Directions for this task ▸
Reproduce exactly the final portion of the data: every line from the one containing "2025-03-21 01:11:49: 0.2806 -> 0.2808" through the last line, inclusive.

Data to use ▸
········

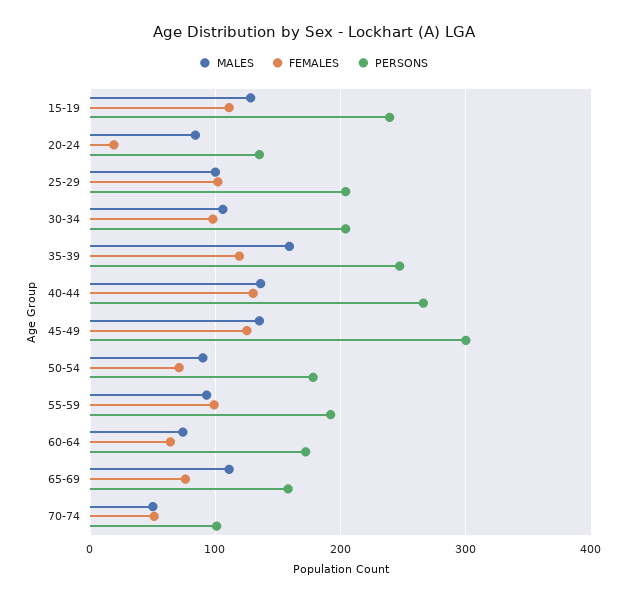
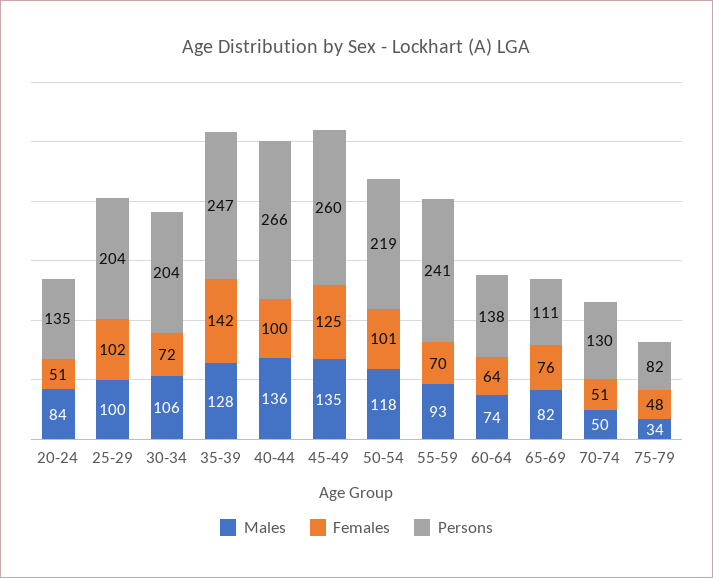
MALES, 15-19: 130 -> none
FEMALES, 15-19: 110 -> none
PERSONS, 15-19: 240 -> none
FEMALES, 20-24: 20 -> 51
FEMALES, 30-34: 100 -> 72
MALES, 35-39: 160 -> 128
FEMALES, 35-39: 120 -> 142
FEMALES, 40-44: 130 -> 100
PERSONS, 45-49: 300 -> 260
MALES, 50-54: 90 -> 118
FEMALES, 50-54: 70 -> 101
PERSONS, 50-54: 180 -> 219
FEMALES, 55-59: 100 -> 70
PERSONS, 55-59: 190 -> 241
PERSONS, 60-64: 170 -> 138
MALES, 65-69: 110 -> 82
PERSONS, 65-69: 160 -> 111
PERSONS, 70-74: 100 -> 130
MALES, 75-79: none -> 34
FEMALES, 75-79: none -> 48
PERSONS, 75-79: none -> 82

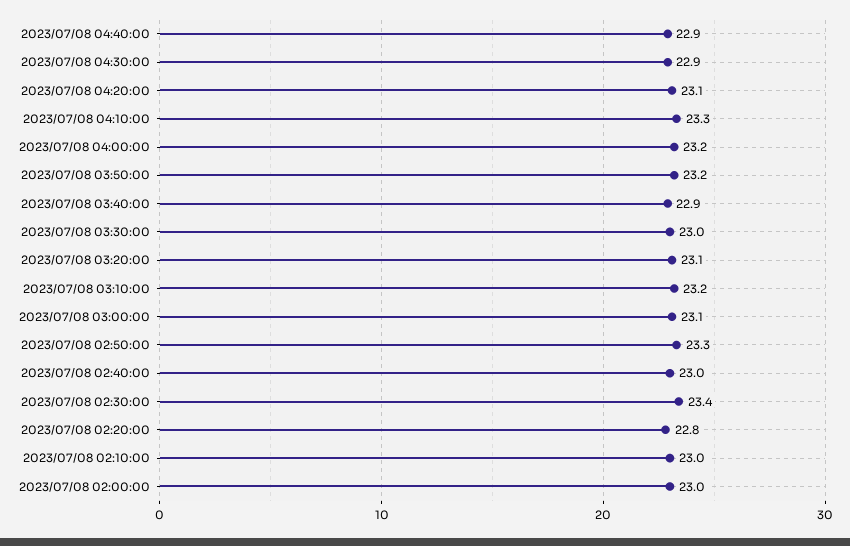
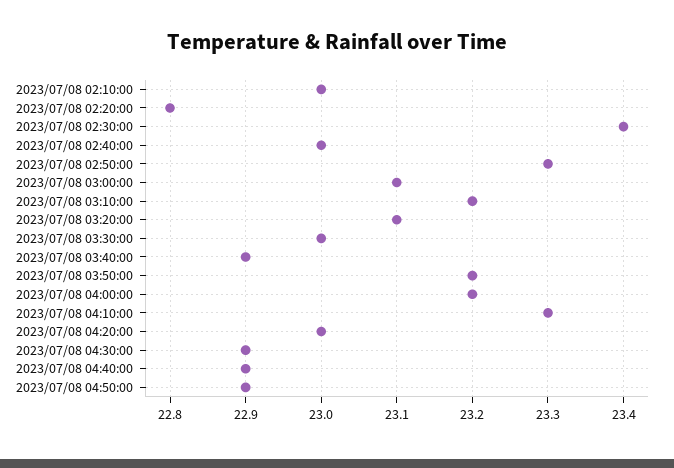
2023/07/08 04:20:00: 23.1 -> 23
2023/07/08 02:00:00: 23 -> none
2023/07/08 04:50:00: none -> 22.9

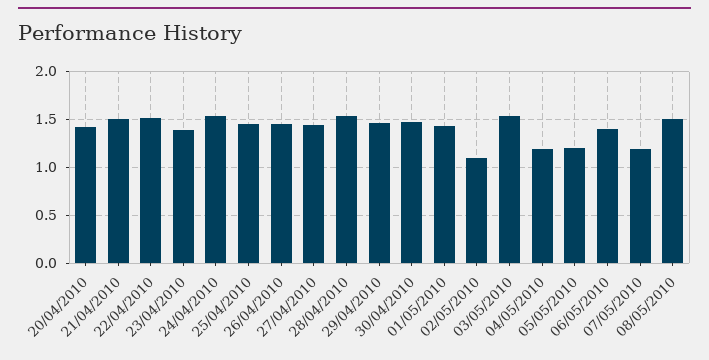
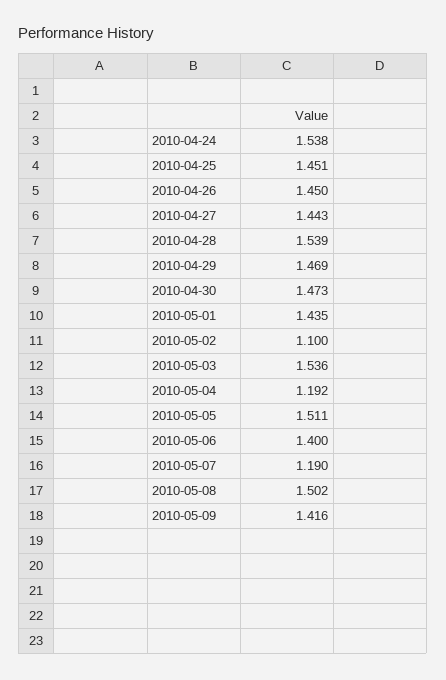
20/04/2010: 1.4 -> none
21/04/2010: 1.5 -> none
22/04/2010: 1.5 -> none
23/04/2010: 1.4 -> none
05/05/2010: 1.2 -> 1.511
2010-05-09: none -> 1.416

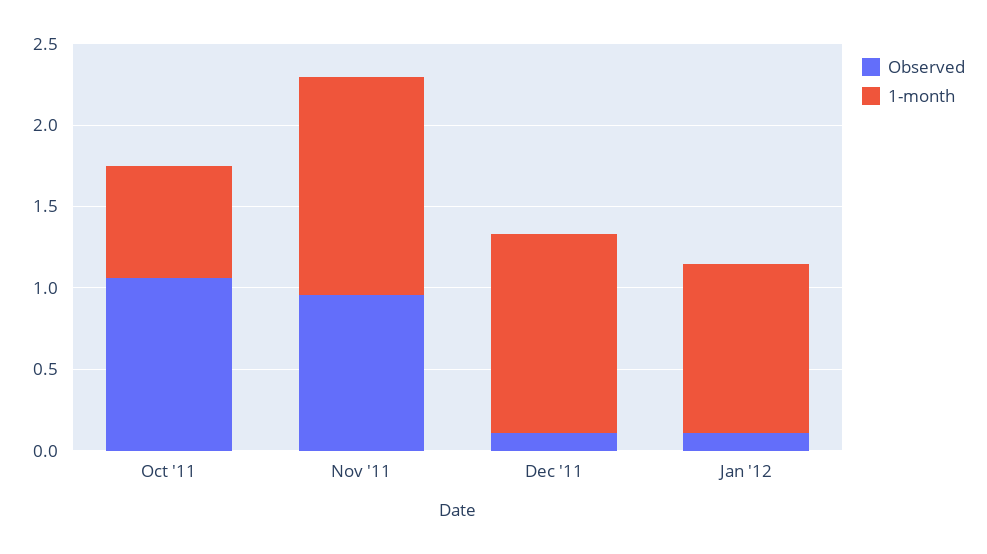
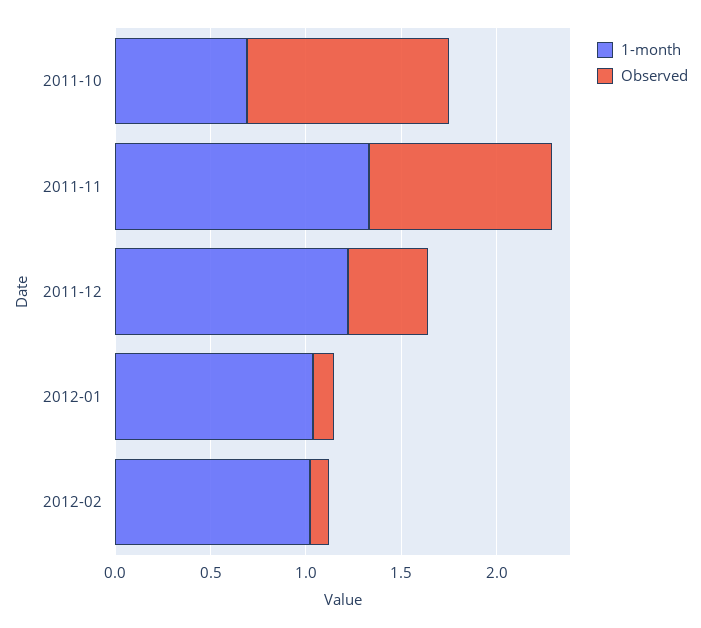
Observed, Dec '11: 0.1 -> 0.4
1-month, 2012-02: none -> 1
Observed, 2012-02: none -> 0.1

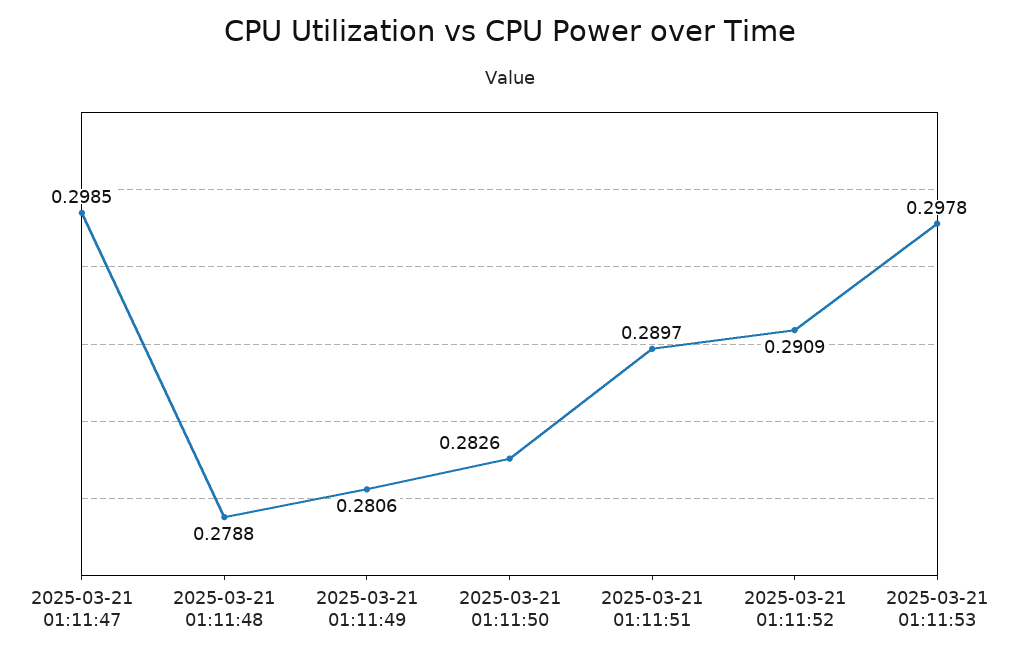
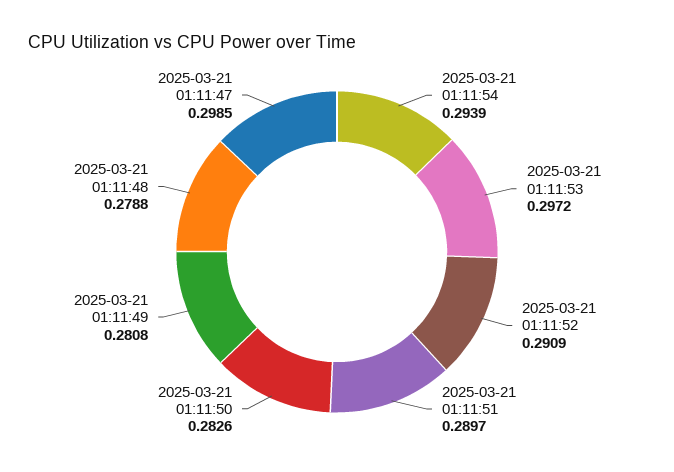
2025-03-21 01:11:49: 0.2806 -> 0.2808
2025-03-21 01:11:53: 0.2978 -> 0.2972
2025-03-21 01:11:54: none -> 0.2939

········

Answer box ▸
2025-03-21 01:11:49: 0.2806 -> 0.2808
2025-03-21 01:11:53: 0.2978 -> 0.2972
2025-03-21 01:11:54: none -> 0.2939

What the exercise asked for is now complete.